Best of Peter Rhodes - July 10
The best of this week's Peter Rhodes column from the Express & Star.
The best of this week's Peter Rhodes column from the Express & Star.
THAT great national treasure Cherie Blair is leading something called The Commission on English Prisons Today which is calling for fewer people to be jailed. Its new report is entitled Do Better, Do Less and advocates community punishments rather than short prison sentences. If "Do Better, Do Less" seems to ring a bell, you're probably thinking of that older, sterner and altogether wiser maxim: "If you can't do the time, don't do the crime."
BEHOLD, the entire social order collapses. At Henley Royal Regatta, for the first time in 33 years, gentlemen were allowed to remove their blazers in the heat. There was no such relaxation on ties. The result is something every ex army officer will recognise as the order of dress worn for dinner in sultry climes. In lieu of stifling hot mess kit with its high collars and braid, officers are allowed to wear light trousers, long-sleeved shirt (bare arms are regarded as the mark of the best) and regimental tie. This rig is known as plantation or planters' order and looks just as silly as it sounds.
OH, PLEASE. An officer laying flowers for the two police dogs who died in their van at Nottingham? What next, a bugler with a special rendition of the Last Lamppost?
AS I may have mentioned some weeks ago, the positive thing about a mild variant of flu, such as swine flu, is that it gives us a chance to rehearse our defences against a real killer. The good news is that Britain was probably the best prepared nation in the world and that our system has now been fully tested. The bad news is that swine flu is tearing merrily through the population and we can't do a damn thing to stop it. On second thoughts, there is no good news.
ED, THE minister for Balls, says he wants to tackle homophobic language, "such as the worryingly prevalent use of the word 'gay' as a general term of abuse." Well, good luck with that one, Ed. The problem is that while we grown-ups tiptoe timidly around the NuLab NuSpeak so as to cause no possible offence to anyone (whether gay, straight, hermaphrodite, lesbian, asexual, transgender or any combination of the aforesaid), the rising generation of teens and twenties really do not give a toss what they say. It is one generation's inevitable rebellion against their elders. And for Ed Balls to try to stamp it out is, well, just so gay, innit?
WHY did Sarah Brown attend the Gay Pride march in London while her husband stayed away? The official excuse was "security" and there may be something in that. Mr Brown has regular meetings with Muslim "community leaders" who take a fairly old-fashioned view of homosexuality. You can't feel very secure if you go gay marching one day and sit down with people who believe in gay stoning the next.

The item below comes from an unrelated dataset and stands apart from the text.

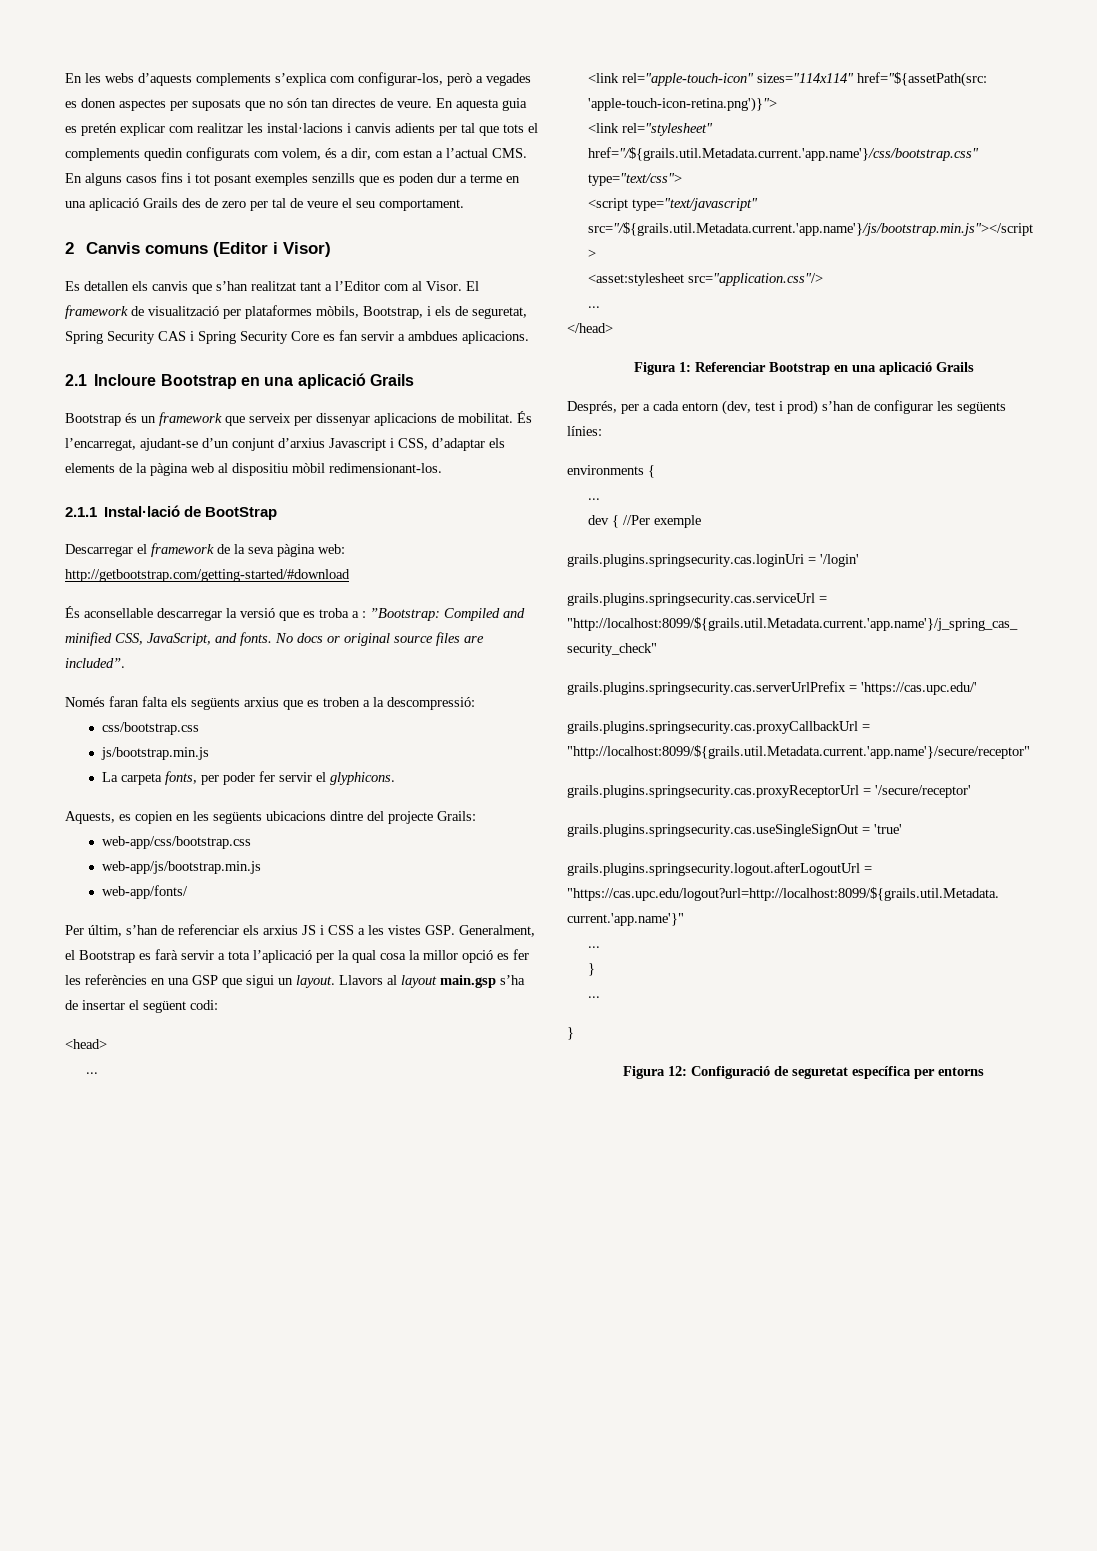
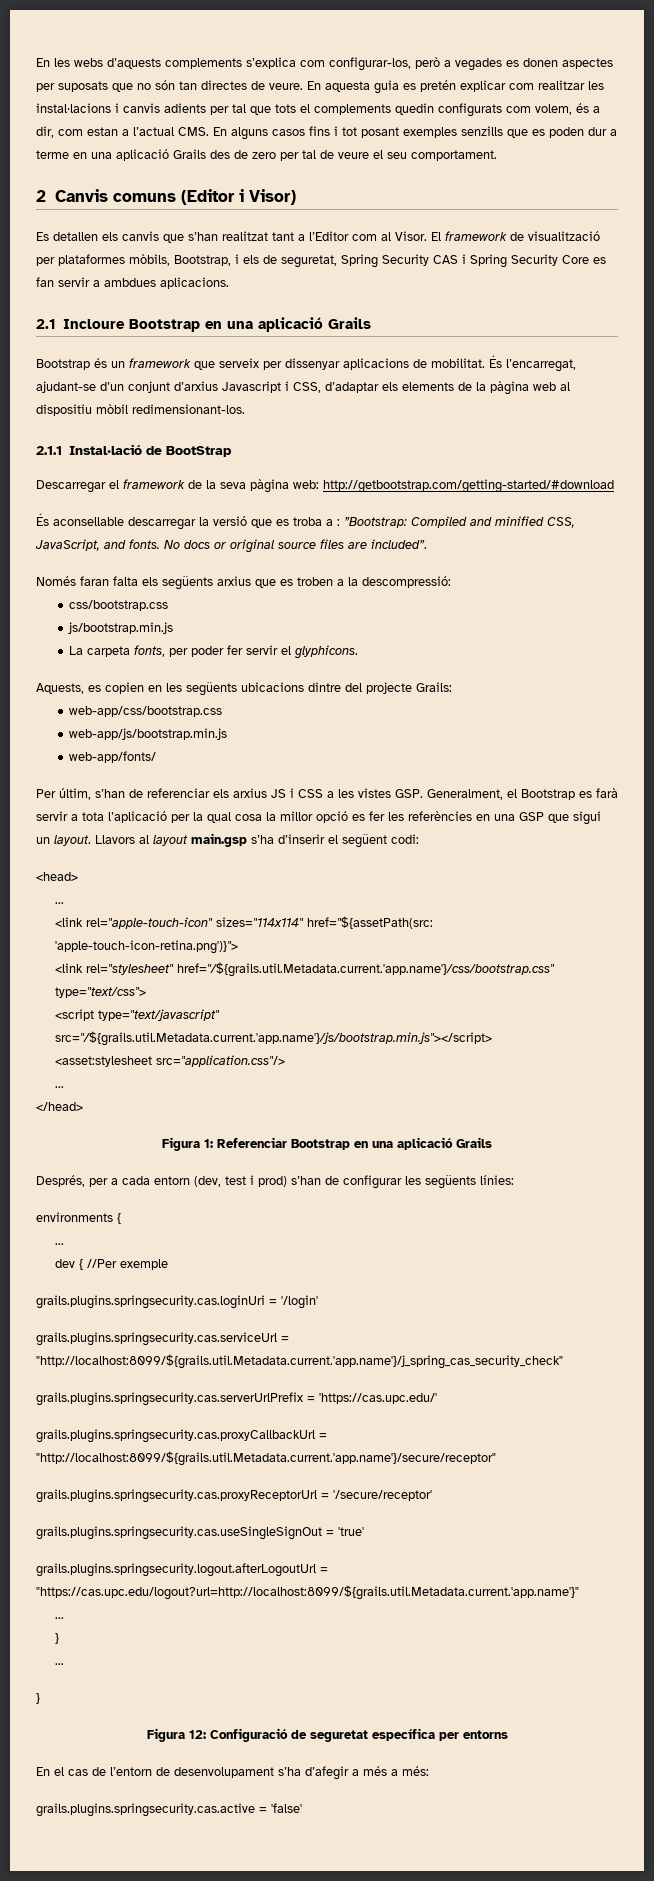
- Llavors al layout main.gsp s’ha de insertar el següent codi:
+ Llavors al layout main.gsp s’ha d’inserir el següent codi:
+ En el cas de l’entorn de desenvolupament s’ha d’afegir a més a més:
+ grails.plugins.springsecurity.cas.active = 'false'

"BLACK hair and a beard with no distinguishing features". Description of a wanted Taliban leader given to British paras in Afghanistan, as reported by Patrick Bishop in his new book, Ground Truth.
A LETTER in one of the London newspapers asks: "Can someone explain why most cars on the road are the same colour as fog?" The real question is why so many motorists, driving fog-coloured cars in thick fog, never think to switch on their headlamps. Possibly because they are thicker than even the thickest fog.
ONE OF Michael Jackson's closest companions is still unaware of his death. Bubbles the chimp is living out his days at Florida's Center For Great Apes. Director Patti Ragan told a reporter: "We haven't said anything to him yet." Seriously.
SOMETHING tacky and rather un-English is happening in Wootton Bassett, the Wiltshire market town where folk line the streets in solemn tribute as the war dead are repatriated from Afghanistan. The town desperately wants to keep these events simple and informal. But one outsider has already launched a petition to rename the main street "Highway of Heroes". Standard bearers with regimental flags and even a military band have turned up. No doubt they all think they are doing something worthy and terribly patriotic. But when it comes to remembrance, a little three-word motto which used to be ingrained deeply in the English soul applies: Less is more. This is Wiltshire, not Washington. The best thing outsiders can do for Wootton Bassett is stay away.
ONE of the great myths of the first moon landing, 40 years ago this month, is that it turned us all into eco-crusaders. The theory is that once we saw our fragile blue-green planet rising above the lunar surface, we began to treat it in a kinder, gentler way. Bunkum. Back then, there were about 3.7 billion humans on this planet. Today there are 6.5 billion. The truth is that over the past 40 years of the space age, far from caring for this planet, we have bred like rats and ripped out its natural resources faster than ever. The only difference is that we pretend to feel guilty about it.
I HAVE some sympathy for John Prescott if, as he fears, his private phone calls have been bugged. But I have even more sympathy for the poor bug operator (bugger?) who had to transcribe his conversations. Remember the golden age of Prescottisms: "We are now taking proper, putting the amount of resources and investment to move what we call extreme conditions which must now regard as normal." Good old Two Jags. At least he has both feet on terra cotta.
MY THANKS to the reader who keeps me abreast of television news. He tells me The Flintstones is to be shown on the Arabian TV network. Most Arabs do not want it screened but the people in Abu Dhabi do.